> _Data for this exercise_
————————

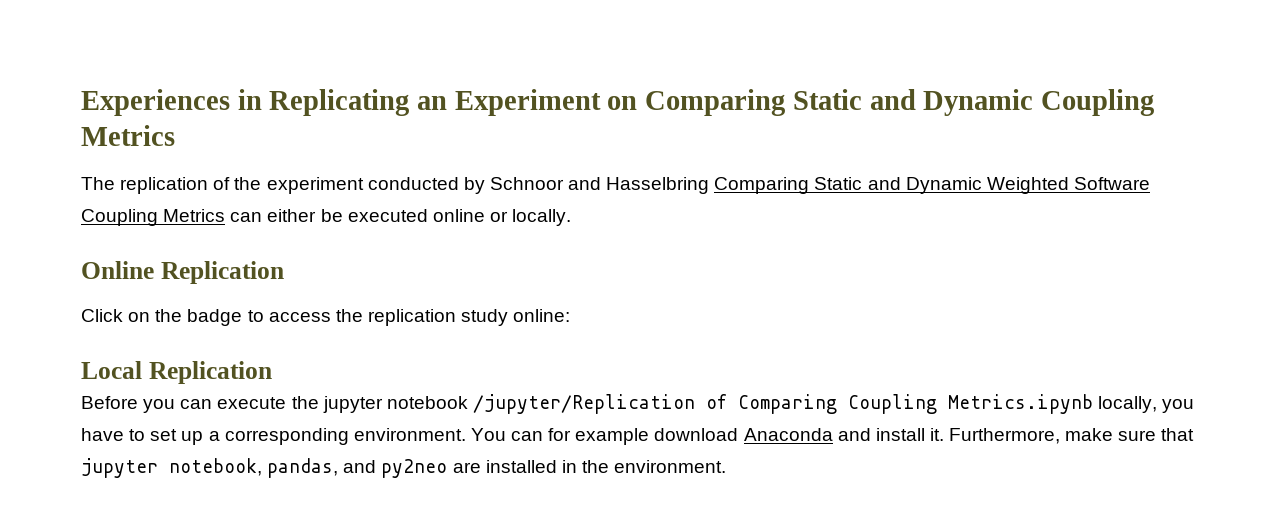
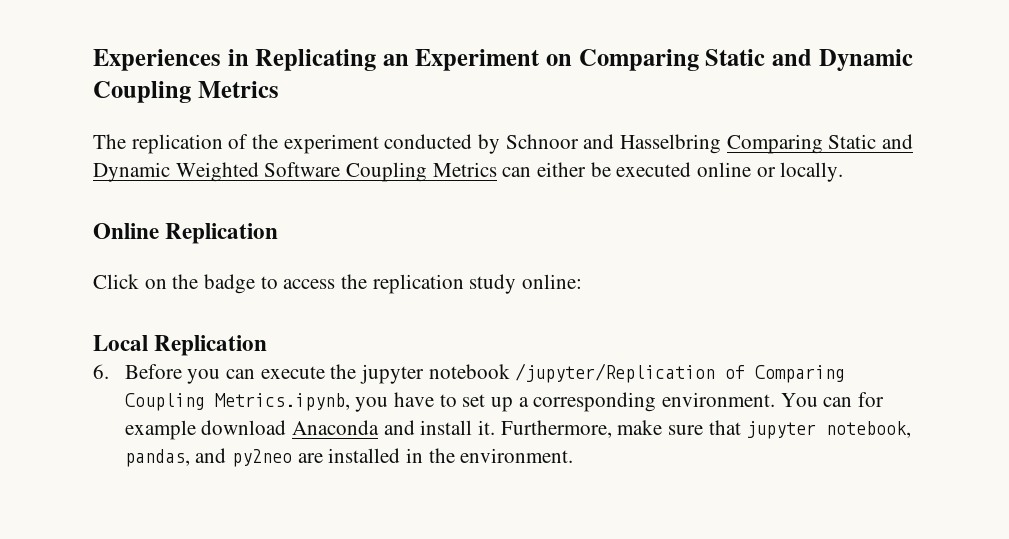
(272, 372) none -> [93,364,109,379] 6.
[947,394,1158,414] Metrics.ipynb locally, -> [214,393,350,411] Metrics.ipynb,

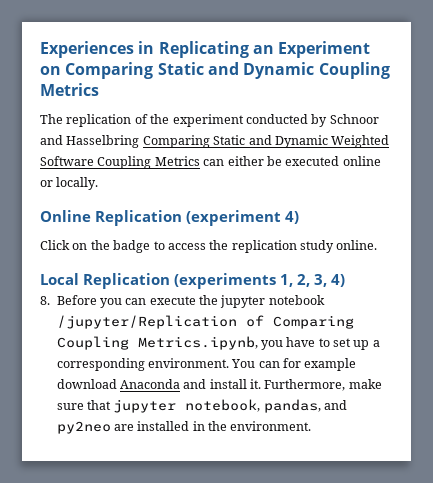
(279, 233) none -> [186,210,300,226] (experiment 4)
[522,274,583,289] online: -> [336,240,378,250] online.
[93,364,109,379] // 6. -> [174,273,346,289] [40,296,50,305] (experiments 1, 2, 3, 4) // 8.

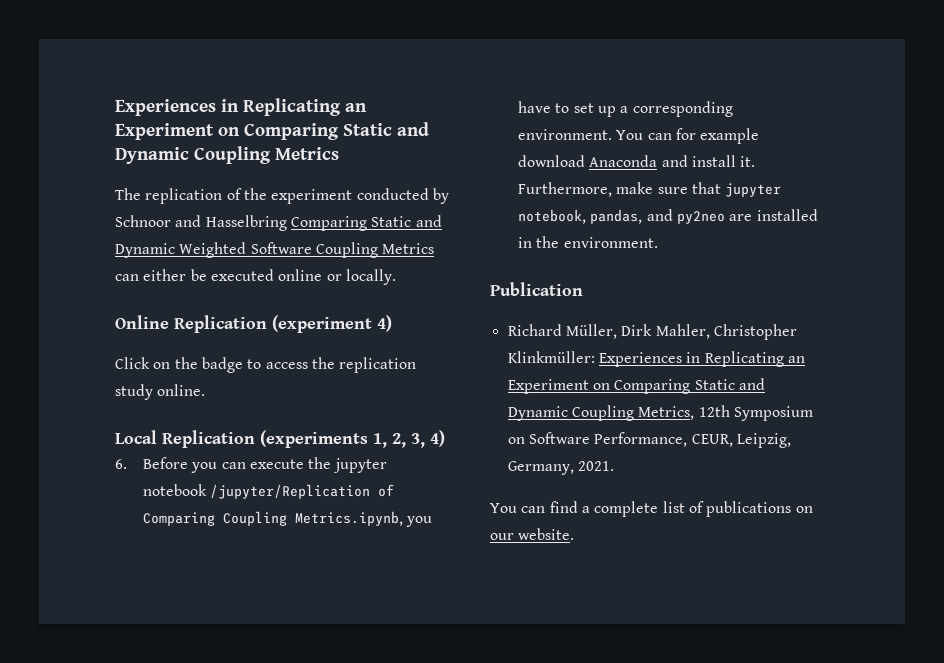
[40,296,50,305] 8. -> [115,459,127,469] 6.
(312, 426) none -> [490,282,583,296] [507,324,797,340] [507,351,805,367] [507,378,765,394] [507,405,813,421] [507,432,791,448] [507,461,614,475] [490,501,813,517] [490,528,575,540] // Publication // Richard Müller, Dirk Mahler, Christopher Klinkmüller: Experiences in Replicating an Experiment on Comparing Static and Dynamic Coupling Metrics, 12th Symposium on Software Performance, CEUR, Leipzig, Germany, 2021. // You can find a complete list of publications on our website.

————————

Across the whole listing, show each line where the word "Metrics" occurs.

> _Task output_
[947,394,1158,414] Metrics.ipynb locally, -> [214,393,350,411] Metrics.ipynb,
(312, 426) none -> [490,282,583,296] [507,324,797,340] [507,351,805,367] [507,378,765,394] [507,405,813,421] [507,432,791,448] [507,461,614,475] [490,501,813,517] [490,528,575,540] // Publication // Richard Müller, Dirk Mahler, Christopher Klinkmüller: Experiences in Replicating an Experiment on Comparing Static and Dynamic Coupling Metrics, 12th Symposium on Software Performance, CEUR, Leipzig, Germany, 2021. // You can find a complete list of publications on our website.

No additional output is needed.